Extracted data
----------------

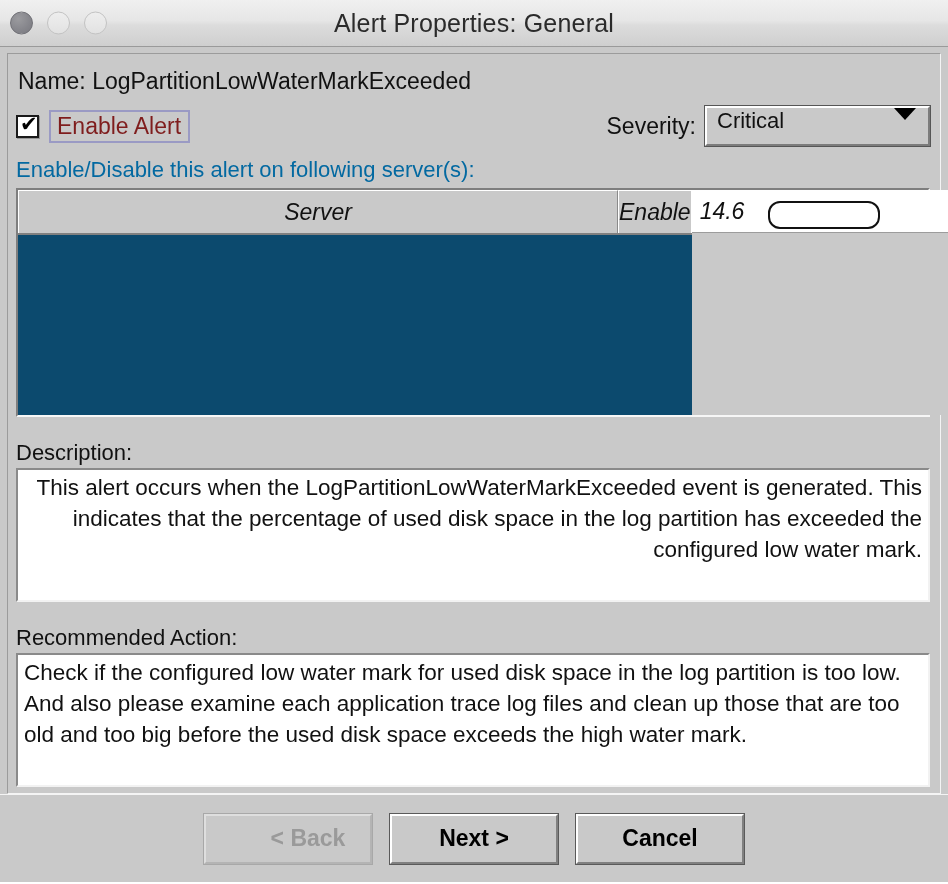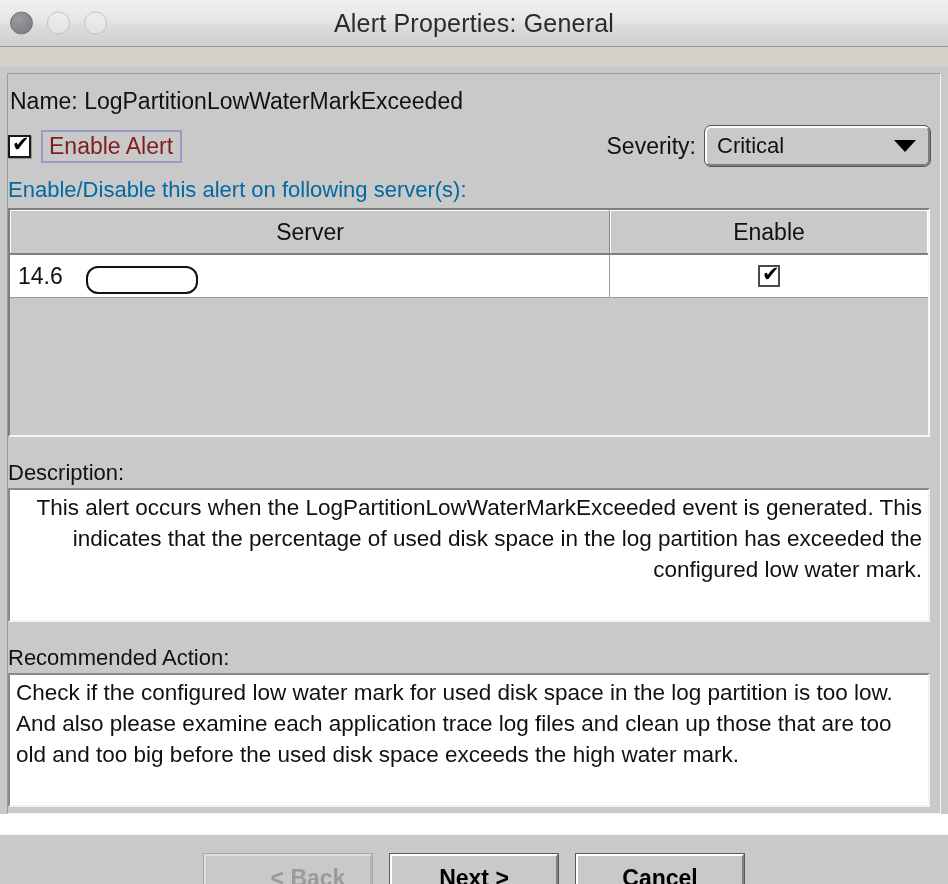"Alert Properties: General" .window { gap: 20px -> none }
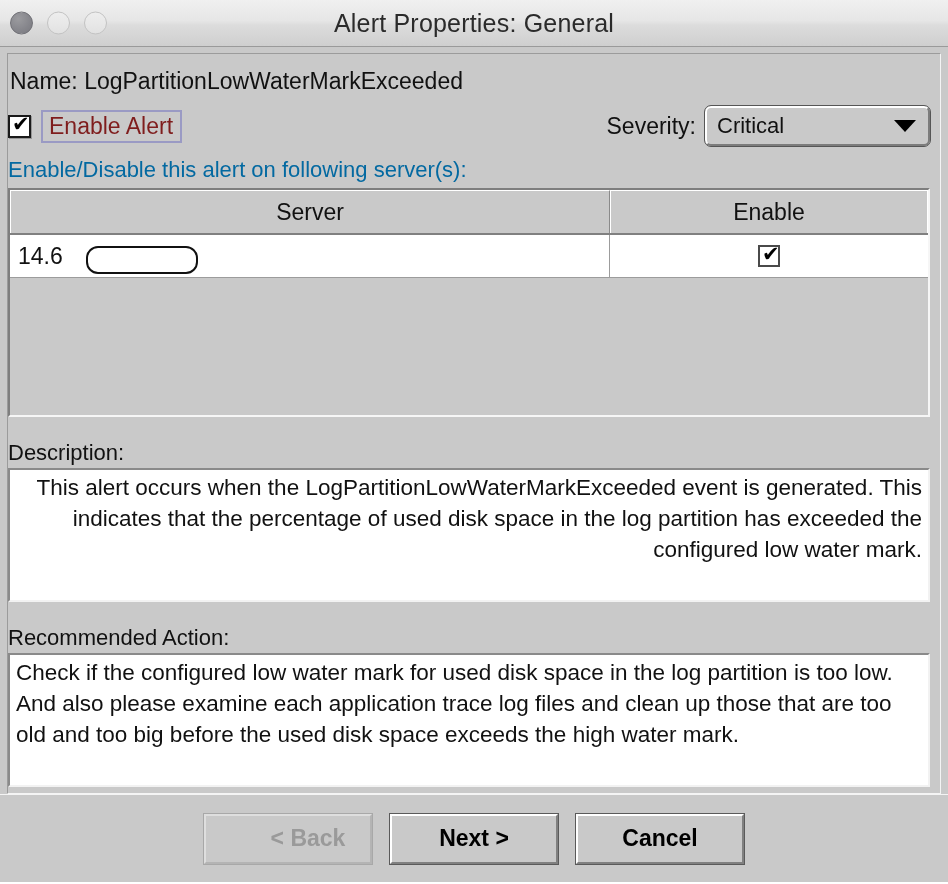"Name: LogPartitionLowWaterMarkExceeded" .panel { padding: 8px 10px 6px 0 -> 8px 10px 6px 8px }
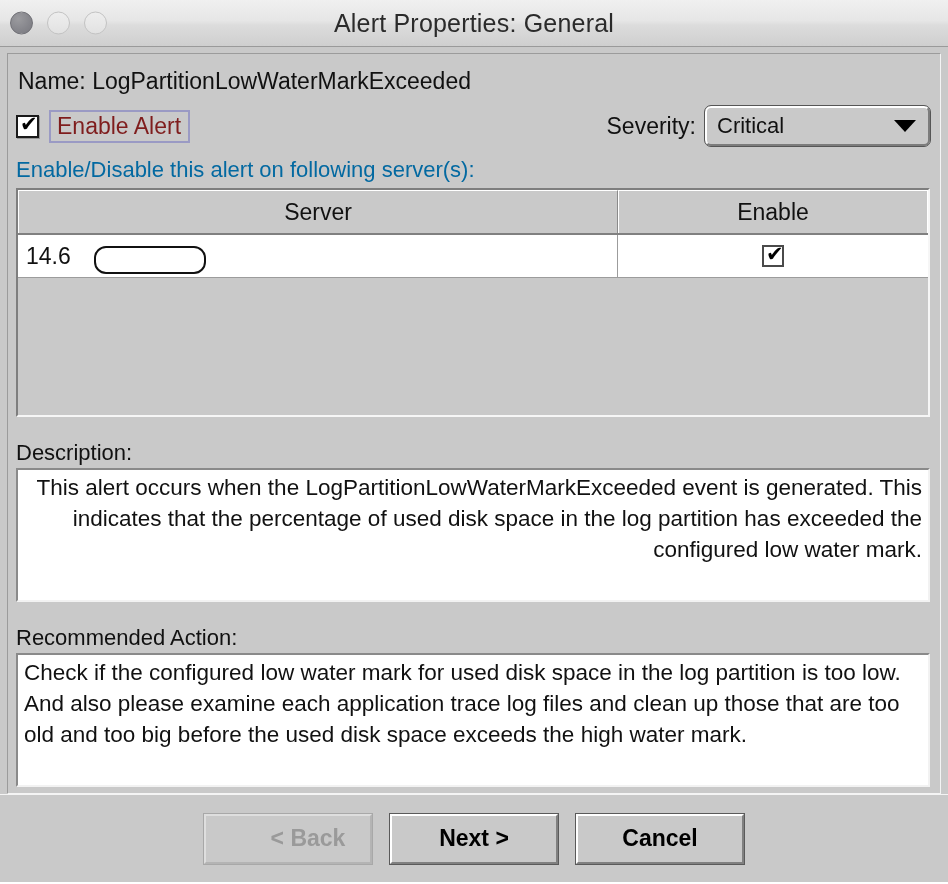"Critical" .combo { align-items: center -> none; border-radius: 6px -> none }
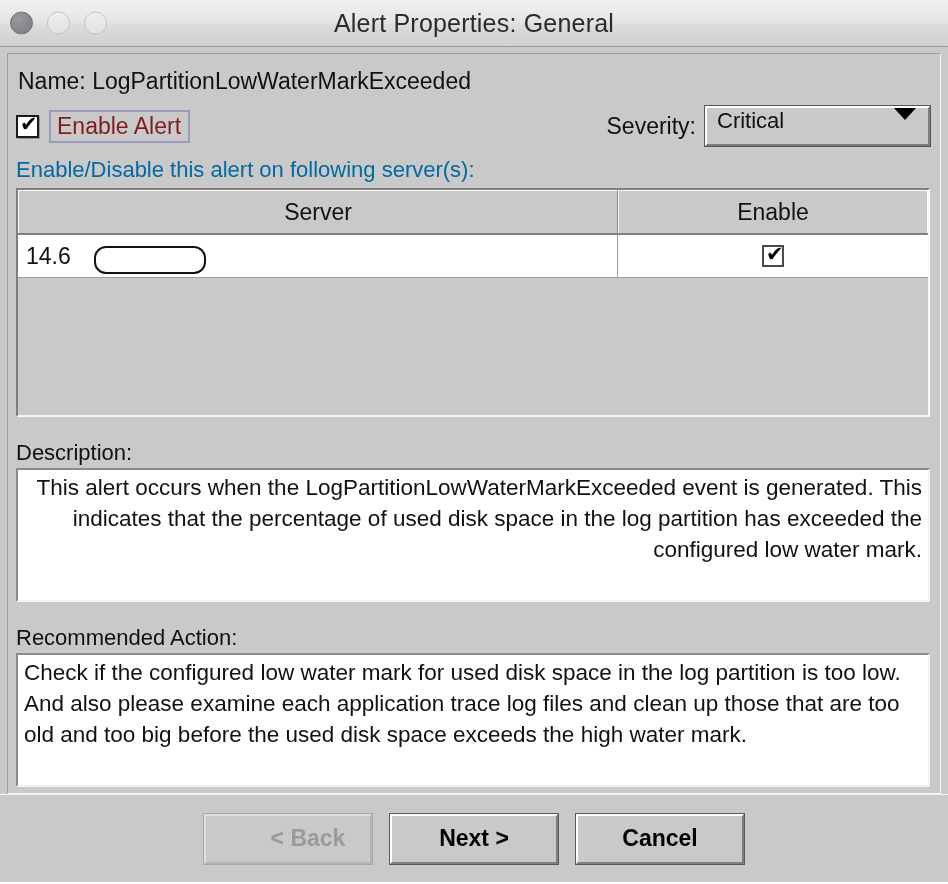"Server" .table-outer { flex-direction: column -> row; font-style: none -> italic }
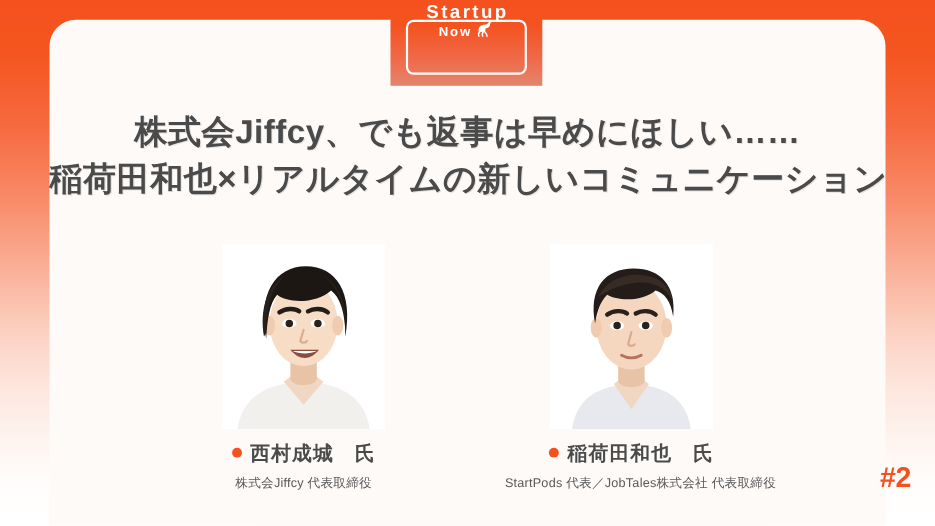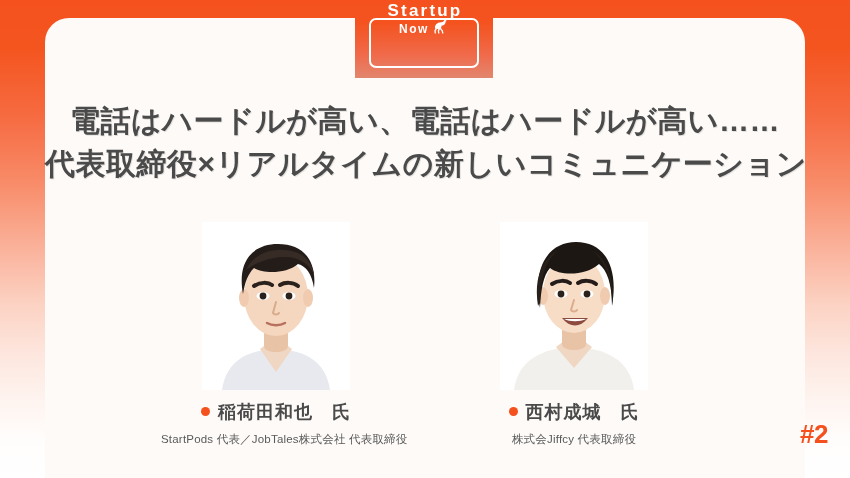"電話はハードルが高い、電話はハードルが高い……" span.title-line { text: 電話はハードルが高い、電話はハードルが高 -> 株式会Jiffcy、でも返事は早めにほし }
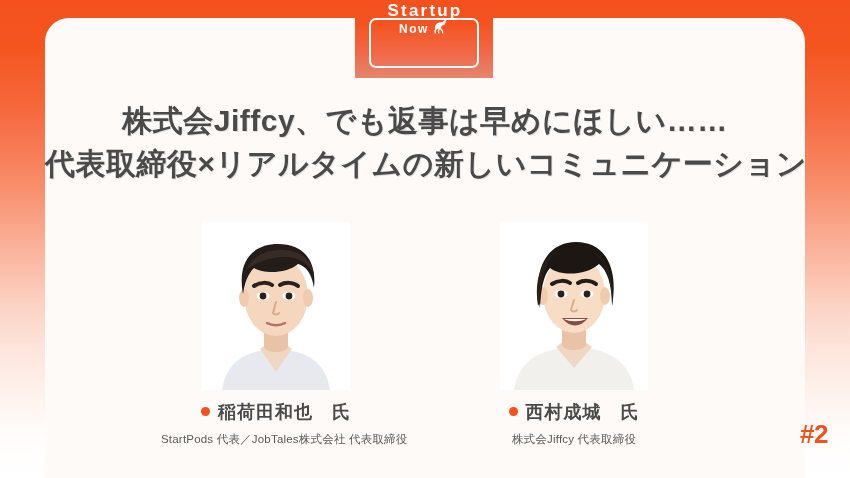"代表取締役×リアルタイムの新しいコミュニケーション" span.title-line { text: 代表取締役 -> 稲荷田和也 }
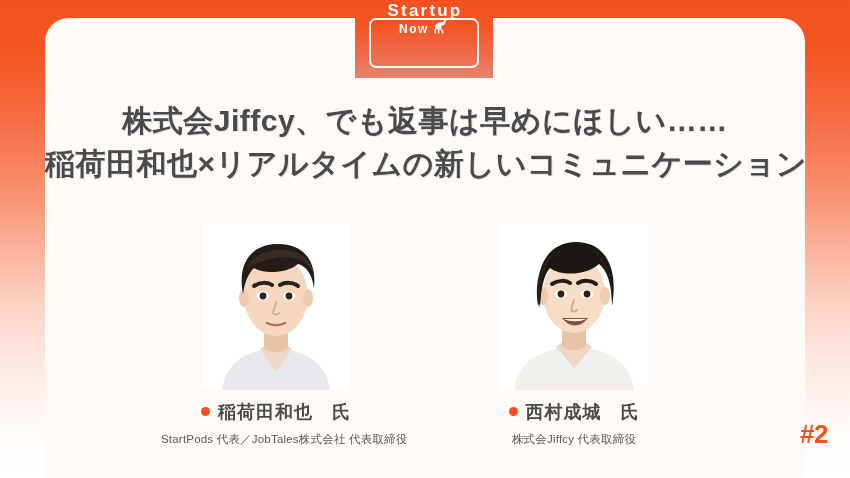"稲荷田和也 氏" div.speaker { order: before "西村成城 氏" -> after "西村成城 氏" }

----------------

What you are asked to do
Without the pictures, give all the records above again exactly.

Problem solution
"Alert Properties: General" .window { gap: 20px -> none }
"Name: LogPartitionLowWaterMarkExceeded" .panel { padding: 8px 10px 6px 0 -> 8px 10px 6px 8px }
"Critical" .combo { align-items: center -> none; border-radius: 6px -> none }
"Server" .table-outer { flex-direction: column -> row; font-style: none -> italic }
"電話はハードルが高い、電話はハードルが高い……" span.title-line { text: 電話はハードルが高い、電話はハードルが高 -> 株式会Jiffcy、でも返事は早めにほし }
"代表取締役×リアルタイムの新しいコミュニケーション" span.title-line { text: 代表取締役 -> 稲荷田和也 }
"稲荷田和也 氏" div.speaker { order: before "西村成城 氏" -> after "西村成城 氏" }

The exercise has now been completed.